Меня не обидели его слова. Цветков мне понравился. Особенно мне нравилась мягкая звучность его речи. Я внимательно рассматривал Цветаева, когда он пришел первый раз. После чая он рассказывал:
— Мы с Гришкой Богдановым подряд взяли. На Лебяжке земляные работы. Я говорю Гришке: «Моя голова, твои деньги — и дело будет».
Говоря, он прохаживался по комнате, забирая в горсть длинные седые пряди бороды и расчесывая их пальцами. Торопливо нюхал табак, шмыгая тонким горбатым носом. Его жена, старшая сестра нашей Маруси, тихая смуглая женщина, обращалась с ним осторожно и почтительно. Мне казалось, что я попал в круг других людей, и жадно впитывал всё в себя, как губка воду.
Дом Цветкова стоял на той улице, где жила моя сестра. Я, наконец, дождался случая и пошел к Цветковым с Ксенией Ивановной.
Широкий двор был окружен с одной стороны маленьким садиком, с другой — жилыми постройками. Деревянные небольшие строения были разбросаны в беспорядке. В задах стоял небольшой дом с чердаком, на котором высилась голубятня, обнесенная вокруг террасой.

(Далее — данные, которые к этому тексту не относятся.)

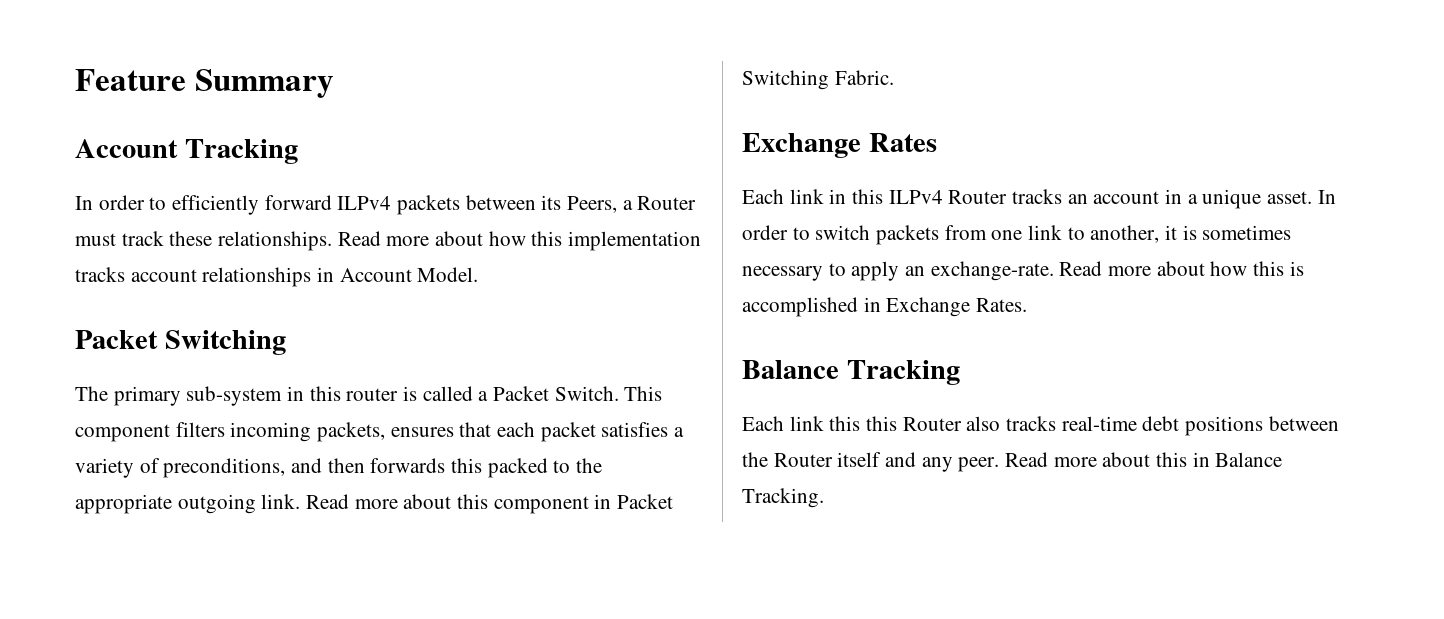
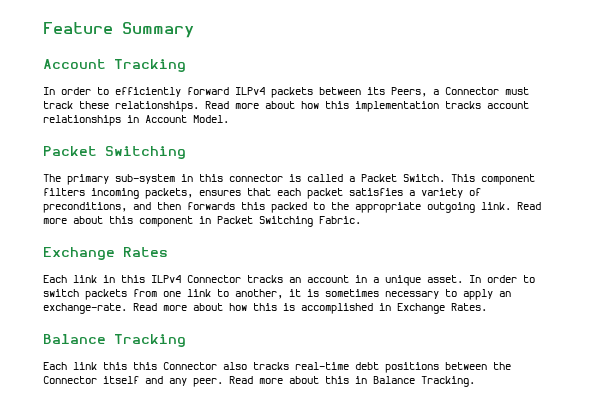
[637,196,697,210] Router -> [445,87,499,95] Connector
[346,388,399,401] router -> [229,174,283,182] connector
[948,190,1008,204] Router -> [187,275,241,283] Connector
[902,417,962,431] Router -> [163,362,217,370] Connector
[773,453,833,467] Router -> [43,376,97,384] Connector

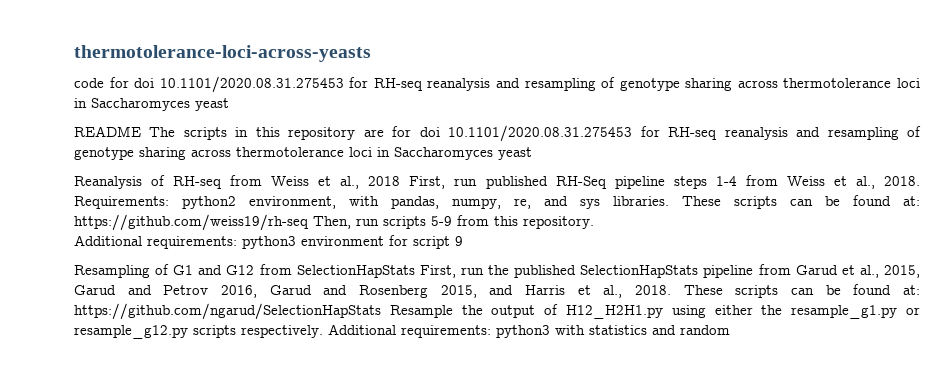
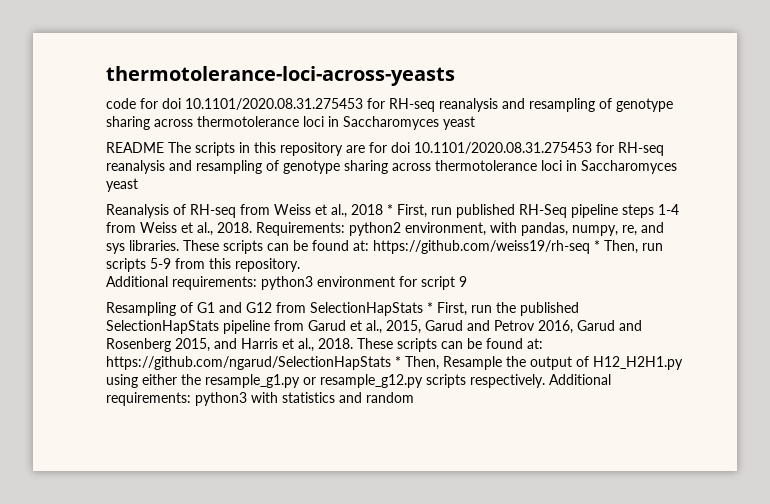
(401, 181) none -> [387,204,393,215] *
(309, 222) none -> [594,240,600,251] *
(415, 271) none -> [427,302,433,313] *
(381, 311) none -> [395,356,439,370] * Then,

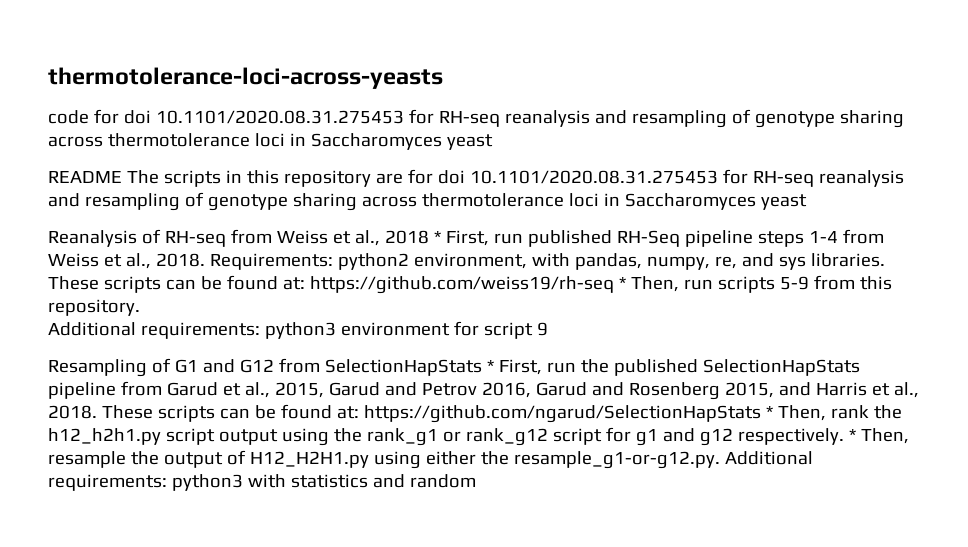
[443,356,502,370] Resample -> [830,405,902,419] [48,427,909,446] [48,451,126,468] rank the h12_h2h1.py script output using the rank_g1 or rank_g12 script for g1 and g12 respectively. * Then, resample
[205,374,545,388] resample_g1.py or resample_g12.py scripts respectively. -> [513,451,720,469] resample_g1-or-g12.py.

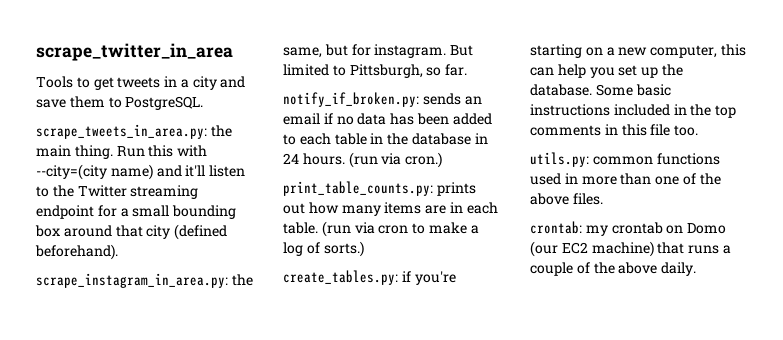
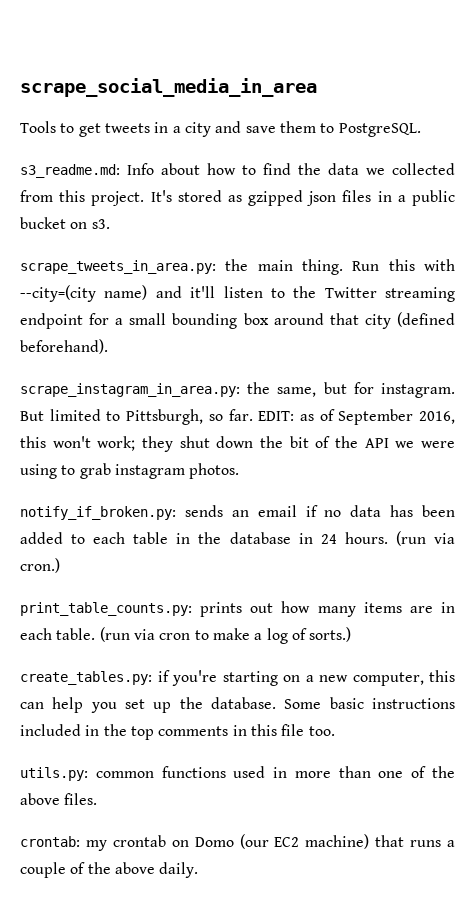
[36,43,233,61] scrape_twitter_in_area -> [20,78,317,97] scrape_social_media_in_area
(204, 103) none -> [20,163,455,178] [20,190,456,206] [20,217,110,229] // s3_readme.md: Info about how to find the data we collected from this project. It's stored as gzipped json files in a public bucket on s3.
(468, 70) none -> [258,409,455,425] [20,436,456,452] [20,463,240,479] EDIT: as of September 2016, this won't work; they shut down the bit of the API we were using to grab instagram photos.

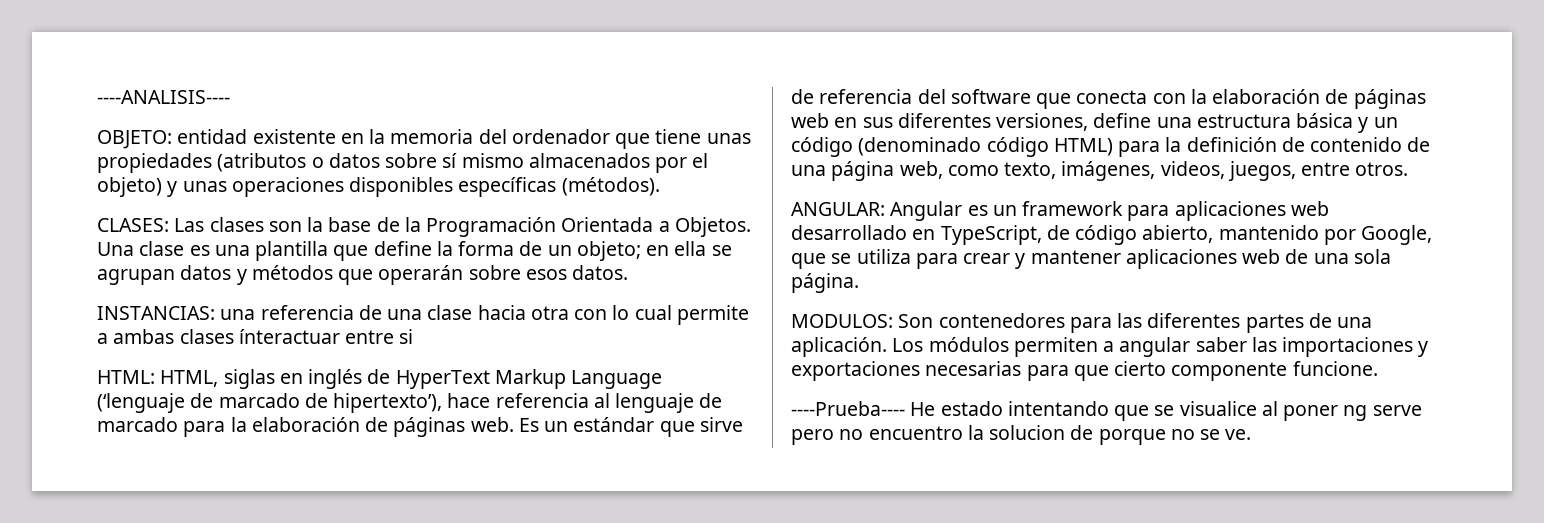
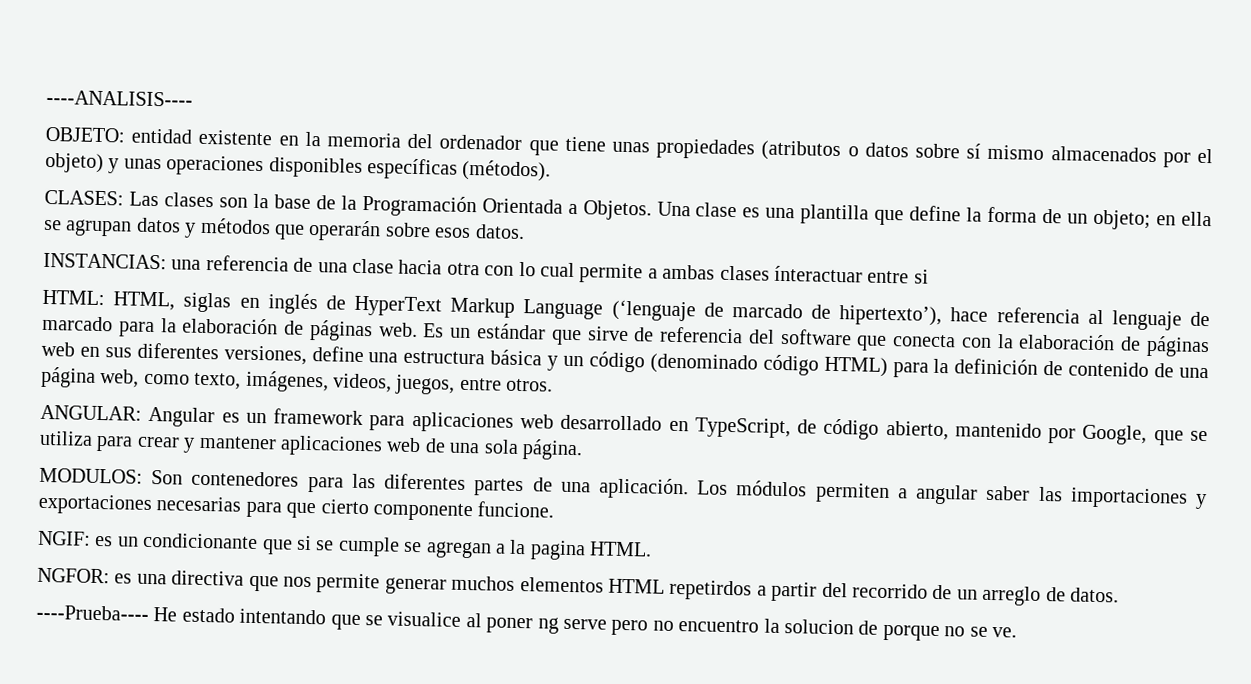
(1378, 368) none -> [38,530,653,561] [37,567,1119,606] // NGIF: es un condicionante que si se cumple se agregan a la pagina HTML. // NGFOR: es una directiva que nos permite generar muchos elementos HTML repetirdos a partir del recorrido de un arreglo de datos.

В углу палисадника ходила пара красивых цесарок. В небольшом ящике с грязной водой полоскались утки. В разных концах двора горланили петухи. По двору важно разгуливали голуби. Но всего более меня заинтересовал нарядный павлин, его широкий, богатый хвост. Возле него покорно ходила пава с пестрой коронкой на голове. Меня поразило обилие птиц.
Вдруг откуда-то появился сам Цветков в красной турецкой феске с черной кистью, в розовых тиковых штанах и в красной без пояса рубахе с расстегнутым воротом. На одной ноге был опорок от порыжевшего сапога, а на другой — высокая резиновая калоша.